To chyba najważniejszy moment życia morawskiej katoliczki Ludmily Javorovej (ur. 1932). Czytelnik wychowany w Polsce na taką informację reaguje niedowierzaniem i automatycznie nabiera przekonania, że chodzi o jakiś kuriozalny wybryk, wręcz wygłup. Tymczasem święcenia te nie były niepoważną zabawą katolickim sakramentem, jakimś przypadkiem ani efektem żartu lekkoduchów.
Zanim się ktoś nad kobietą księdzem żachnie z drwiącym uśmiechem, lepiej, żeby sobie uświadomił, że ten pomysł wyrósł z najprawdziwszego, heroicznego męczeństwa – podobnie jak cały czechosłowacki Kościół podziemny.
Oficjalny Kościół tych święceń nie uznaje – i wielu katolików w związku z tym uważa, że dalej nie ma o czym rozmawiać. Roma locuta – causa finita.

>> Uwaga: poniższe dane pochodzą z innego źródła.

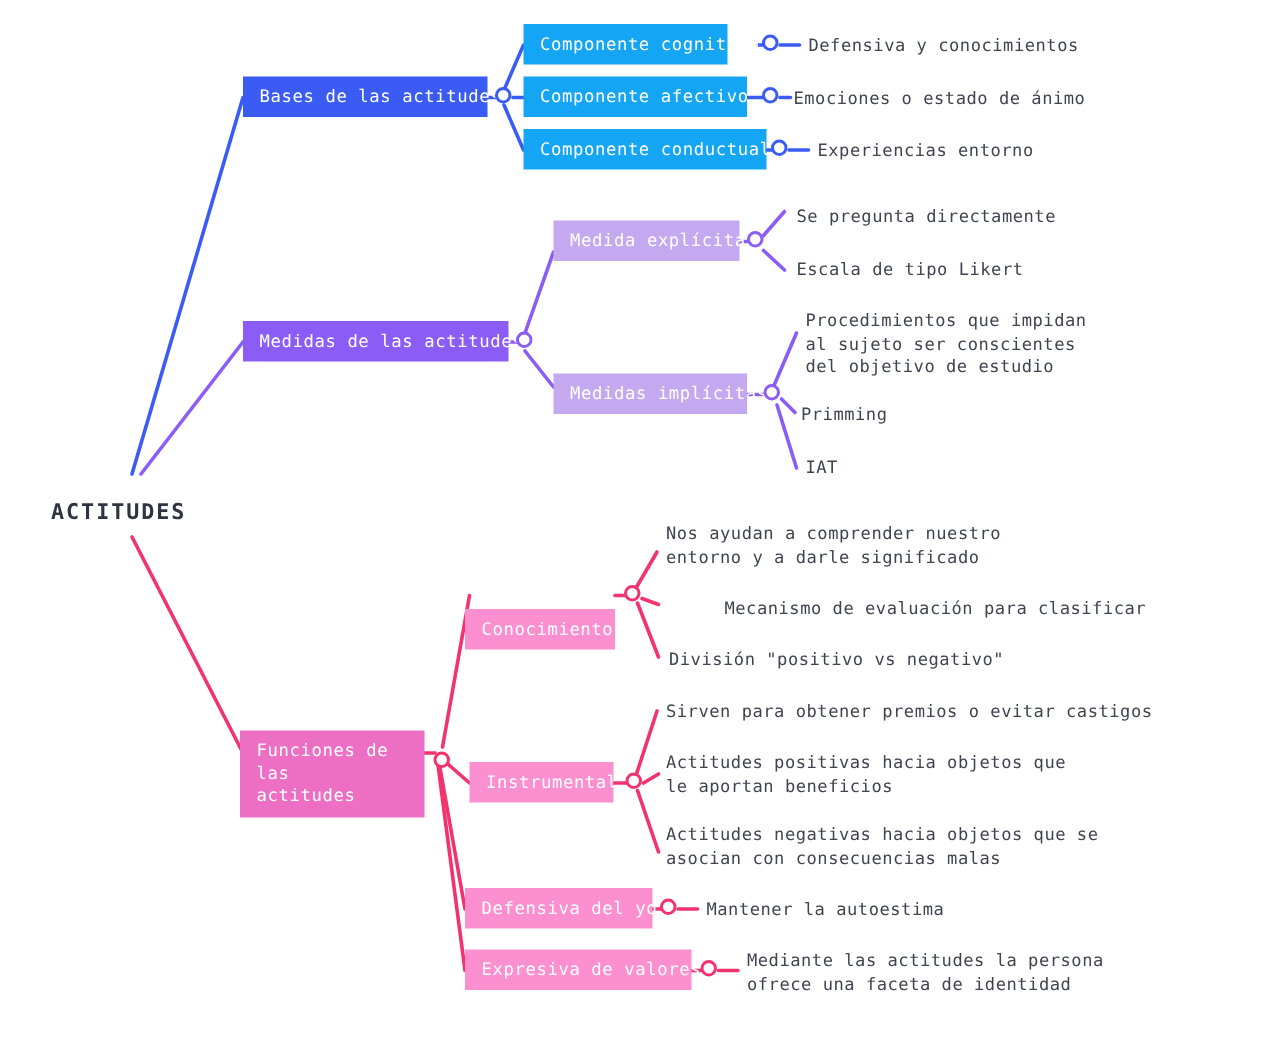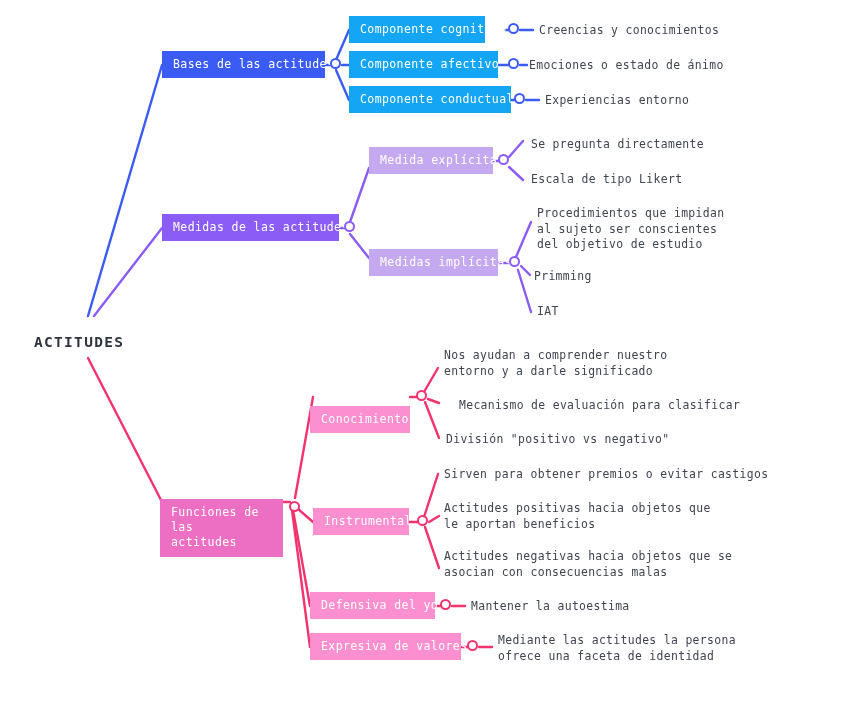--- a/index.html
+++ b/index.html
@@ -108,48 +108,48 @@
       <path d="M 452 606 L 465 606" stroke="#f2336e" stroke-width="2.4" fill="none" stroke-linecap="round"></path>
       <path d="M 461 647 L 468 647" stroke="#f2336e" stroke-width="2.4" fill="none" stroke-linecap="round"></path>
       <path d="M 479 647 L 492 647" stroke="#f2336e" stroke-width="2.4" fill="none" stroke-linecap="round"></path>
     </svg>
   <div id="nodes-layer">
       <div class="root-label" style="left: 34px; top: 334px; color: rgb(47, 53, 64);">ACTITUDES</div>
       <div class="node" style="left: 162px; top: 51px; width: 163px; min-height: 27px; background: rgb(59, 91, 245);"><span>Bases de las actitudes</span></div>
       <div class="hub" style="left: 330px; top: 58px; border-color: rgb(59, 91, 245);"></div>
       <div class="node" style="left: 349px; top: 16px; width: 136px; min-height: 27px; background: rgb(20, 165, 245);"><span>Componente cognitivo</span></div>
       <div class="hub" style="left: 508px; top: 23px; border-color: rgb(59, 91, 245);"></div>
-      <div class="leaf" style="left: 539px; top: 23px;">Creencias y conocimientos</div>
+      <div class="leaf" style="left: 539px; top: 23px;">Defensiva y conocimientos</div>
       <div class="node" style="left: 349px; top: 51px; width: 149px; min-height: 27px; background: rgb(20, 165, 245);"><span>Componente afectivo</span></div>
       <div class="hub" style="left: 508px; top: 58px; border-color: rgb(59, 91, 245);"></div>
       <div class="leaf" style="left: 529px; top: 58px;">Emocio­nes o estado de ánimo</div>
       <div class="node" style="left: 349px; top: 86px; width: 162px; min-height: 27px; background: rgb(20, 165, 245);"><span>Componente conductual</span></div>
       <div class="hub" style="left: 514px; top: 93px; border-color: rgb(59, 91, 245);"></div>
       <div class="leaf" style="left: 545px; top: 93px;">Experiencias entorno</div>
       <div class="node" style="left: 162px; top: 214px; width: 177px; min-height: 27px; background: rgb(139, 92, 246);"><span>Medidas de las actitudes</span></div>
       <div class="hub" style="left: 344px; top: 221px; border-color: rgb(139, 92, 246);"></div>
       <div class="node" style="left: 369px; top: 147px; width: 124px; min-height: 27px; background: rgb(197, 169, 240);"><span>Medida explícitas</span></div>
       <div class="hub" style="left: 498px; top: 154px; border-color: rgb(139, 92, 246);"></div>
       <div class="leaf" style="left: 531px; top: 137px;">Se pregunta directamente</div>
       <div class="leaf" style="left: 531px; top: 172px;">Escala de tipo Likert</div>
       <div class="node" style="left: 369px; top: 249px; width: 129px; min-height: 27px; background: rgb(197, 169, 240);"><span>Medidas implícitas</span></div>
       <div class="hub" style="left: 509px; top: 256px; border-color: rgb(139, 92, 246);"></div>
       <div class="leaf" style="left: 537px; top: 206px;">Procedimientos que impidan
 al sujeto ser conscientes
 del objetivo de estudio</div>
       <div class="leaf" style="left: 534px; top: 269px;">Primming</div>
       <div class="leaf" style="left: 537px; top: 304px;">IAT</div>
-      <div class="node multi" style="left: 160px; top: 487px; width: 123px; min-height: 40px; background: rgb(236, 111, 196); margin-top: 12px;"><span>Funciones de las
+      <div class="node multi" style="left: 160px; top: 487px; width: 123px; min-height: 40px; background: rgb(236, 111, 196);"><span>Funciones de las
 actitudes</span></div>
       <div class="hub" style="left: 289px; top: 501px; border-color: rgb(242, 51, 110);"></div>
       <div class="node" style="left: 310px; top: 383px; width: 100px; min-height: 27px; background: rgb(251, 143, 208); margin-top: 23px;"><span>Conocimiento</span></div>
       <div class="hub" style="left: 416px; top: 390px; border-color: rgb(242, 51, 110);"></div>
       <div class="leaf" style="left: 444px; top: 348px;">Nos ayudan a comprender nuestro
 entorno y a darle significado</div>
-      <div class="leaf" style="left: 439px; top: 398px; padding-left: 20px;">Mecanismo de evaluación para clasificar</div>
+      <div class="leaf" style="left: 463px; top: 398px; padding-left: 20px;">Mecanismo de evaluación para clasificar</div>
       <div class="leaf" style="left: 446px; top: 432px;">División "positivo vs negativo"</div>
       <div class="node" style="left: 313px; top: 508px; width: 96px; min-height: 27px; background: rgb(251, 143, 208);"><span>Instrumental</span></div>
       <div class="hub" style="left: 417px; top: 515px; border-color: rgb(242, 51, 110);"></div>
       <div class="leaf" style="left: 444px; top: 467px;">Sirven para obtener premios o evitar castigos</div>
       <div class="leaf" style="left: 444px; top: 501px;">Actitudes positivas hacia objetos que
 le aportan beneficios</div>
       <div class="leaf" style="left: 444px; top: 549px;">Actitudes negativas hacia objetos que se
 asocian con consecuencias malas</div>
       <div class="node" style="left: 310px; top: 592px; width: 125px; min-height: 27px; background: rgb(251, 143, 208);"><span>Defensiva del yo</span></div>
       <div class="hub" style="left: 440px; top: 599px; border-color: rgb(242, 51, 110);"></div>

Szkoda czasu na coś, co jest „nieważne”. Warto jednak przyjąć do wiadomości, że decyzja o wyświęceniu Javorovej była dokładnie przemyślana. Wiodła do niej bardzo ciekawa, wypracowana na podstawie dokładnych studiów koncepcja teologiczna autorstwa wspomnianego biskupa Felixa Marii Davídka (1921–1988). Była owocem jego życiowych doświadczeń, ogromnego oczytania w literaturze teologicznej i wielkiej wiedzy, także z zakresu historii Kościoła i sakramentów.
Powstała w bardzo szczególnej sytuacji Kościoła podziemnego, katakumbowego, Kościoła, który działał konspiracyjnie w komunistycznej Czechosłowacji. Represje spadające cały czas na to środowisko miały na podejmowane tam decyzje decydujący wpływ. Zanim się ktoś nad kobietą księdzem żachnie z drwiącym uśmiechem, lepiej, żeby sobie uświadomił, że ten pomysł wyrósł z najprawdziwszego, heroicznego męczeństwa – podobnie jak cały czechosłowacki Kościół podziemny.
W tej książce nie rozstrzygam towarzyszących tamtym wydarzeniom wątpliwości prawnych, teologicznych, historycznych i tak dalej. Przeciwnie – próbuję raczej pokazać polskiemu czytelnikowi, jak skomplikowany proces do tego doprowadził. Nie ukrywam rodzących się w trakcie gromadzenia wiedzy wątpliwości. Piszę o nich wprost i otwarcie przyznaję, że nie mam odpowiedzi na niektóre pytania. Staram się pokazywać wzajemnie sprzeczne, a często także wewnętrznie sprzeczne, relacje poszczególnych osób. […]
Rozdawanie siebie
Ludmila Javorová – jak mówią o niej najbliżsi: siostra Lida – w jednej z publicznych wypowiedzi mówiła o tym, że naturalnym pragnieniem kobiety jest ofiarowanie się, rozdanie samej siebie. To chyba jeden z powodów, dla których jej życie jest tak słabo opisane. […]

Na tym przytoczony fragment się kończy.